Penso então em uma Igreja chamada a se fazer “advogada”, isto é, a defender o homem: a todo o homem e a todos os seres humanos. Trata-se de um caminho de discernimento crítico e profético orientado a promover «um desenvolvimento integral da humanidade, que respeite sua dignidade e sua identidade autêntica, assim como seu fim último, que remete a um mistério de comunhão plena com o Deus Trindade e entre nós» (Comissão Teológica Internacional, Quo vadis, humanitas?, 22).
Este é o primeiro serviço que o anúncio do Evangelho deve prestar: iluminar a pessoa humana e a sociedade para que, à luz de Cristo e de sua Palavra, descubram sua própria identidade, o significado da vida humana, o valor das relações e da solidariedade social, o fim último da existência e o destino da história.
A esse respeito, desejo animar-vos a prestar um serviço apaixonado e generoso na evangelização. Anunciai o Evangelho da vida, da esperança e do amor; levai a todos a luz do Evangelho para que seja defendida e promovida a vida de todo homem e de toda mulher desde sua concepção até seu fim natural; oferecei novas chaves de orientação capazes de frear as tendências do secularismo que correm o risco de reduzir o homem ao individualismo e de fundar a vida social na produção de riqueza.
É importante que o anúncio do Evangelho e as formas da fé, tão arraigadas em vossa identidade e sociedade, se guardem do risco de se reduzirem a um costume, embora seja bom. Uma fé viva é sempre profética, capaz de suscitar perguntas e oferecer provocações: estamos realmente defendendo o ser humano? Estamos protegendo a dignidade da pessoa no cuidado da vida em todas as suas fases? É verdadeiramente justo e solidário o modelo econômico e social vigente? Está impregnado de uma ética da responsabilidade que nos ajude a ir além da «lógica do intercâmbio de equivalentes e do benefício como fim em si mesmo» (Bento XVI, Enc. Caritas in veritate, 38), para construir uma sociedade mais justa?

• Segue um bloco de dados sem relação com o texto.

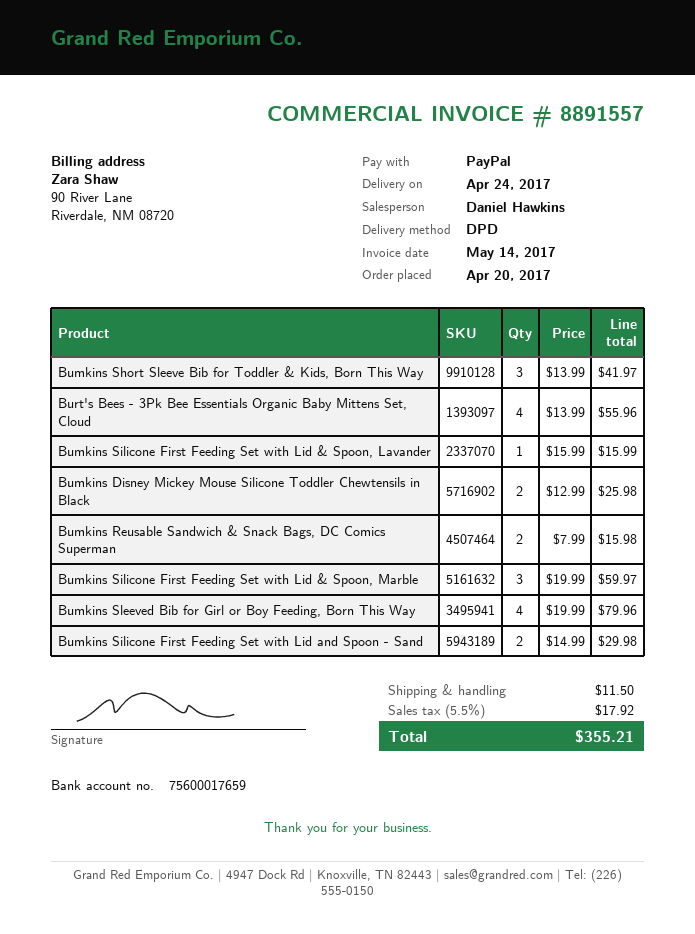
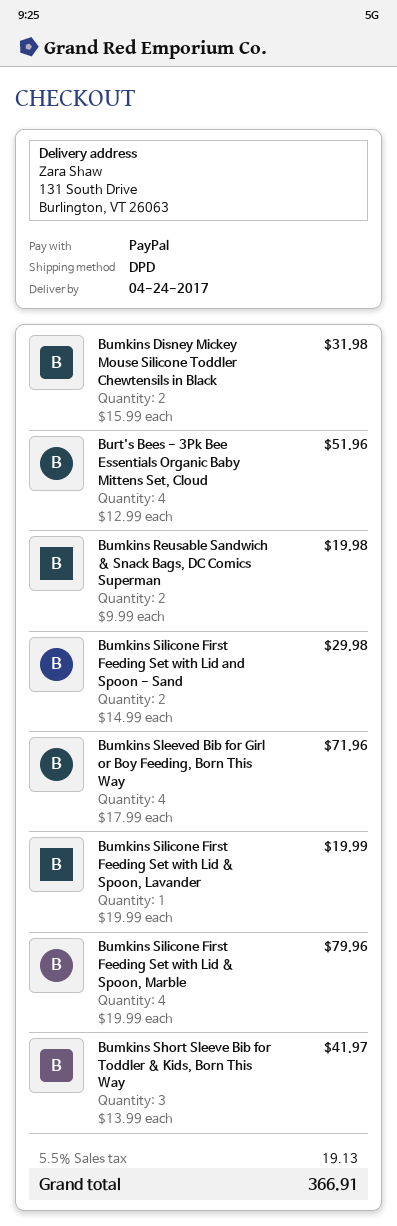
Burt's Bees - 3Pk Bee Essentials Organic Baby Mittens Set, Cloud: 4 x 13.99 = 55.96 -> 4 x 12.99 = 51.96
Bumkins Silicone First Feeding Set with Lid & Spoon, Lavander: 1 x 15.99 = 15.99 -> 1 x 19.99 = 19.99
Bumkins Disney Mickey Mouse Silicone Toddler Chewtensils in Black: 2 x 12.99 = 25.98 -> 2 x 15.99 = 31.98
Bumkins Reusable Sandwich & Snack Bags, DC Comics Superman: 2 x 7.99 = 15.98 -> 2 x 9.99 = 19.98
Bumkins Silicone First Feeding Set with Lid & Spoon, Marble: 3 x 19.99 = 59.97 -> 4 x 19.99 = 79.96
Bumkins Sleeved Bib for Girl or Boy Feeding, Born This Way: 4 x 19.99 = 79.96 -> 4 x 17.99 = 71.96
shipping: 11.50 -> none
tax: 5.5% = 17.92 -> 5.5% = 19.13
total: 355.21 -> 366.91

Queridos irmãos, manter o olhar fixo em Jesus Cristo, nosso advogado ante o Pai, gera uma fé arraigada na relação pessoal com Ele, uma fé que se converte em testemunho, capaz de transformar a vida e renovar a sociedade. Essa fé precisa ser anunciada com instrumentos e lenguagens novos, também digitais, e todos devem ser introduzidos e formados nela com continuidade e criatividade. Isso vale em particular para aqueles que se estão abrindo ao encontro com Deus, os catecúmenos e aqueles que recomeçam, para os quais vos recomendo uma atenção especial.
Que vossa Santa Padroeira, a virgem e mártir Devota, vos inspire com seu exemplo, e que Maria Santíssima, Virgem Imaculada, interceda por vós e vos guie sempre em vosso caminho.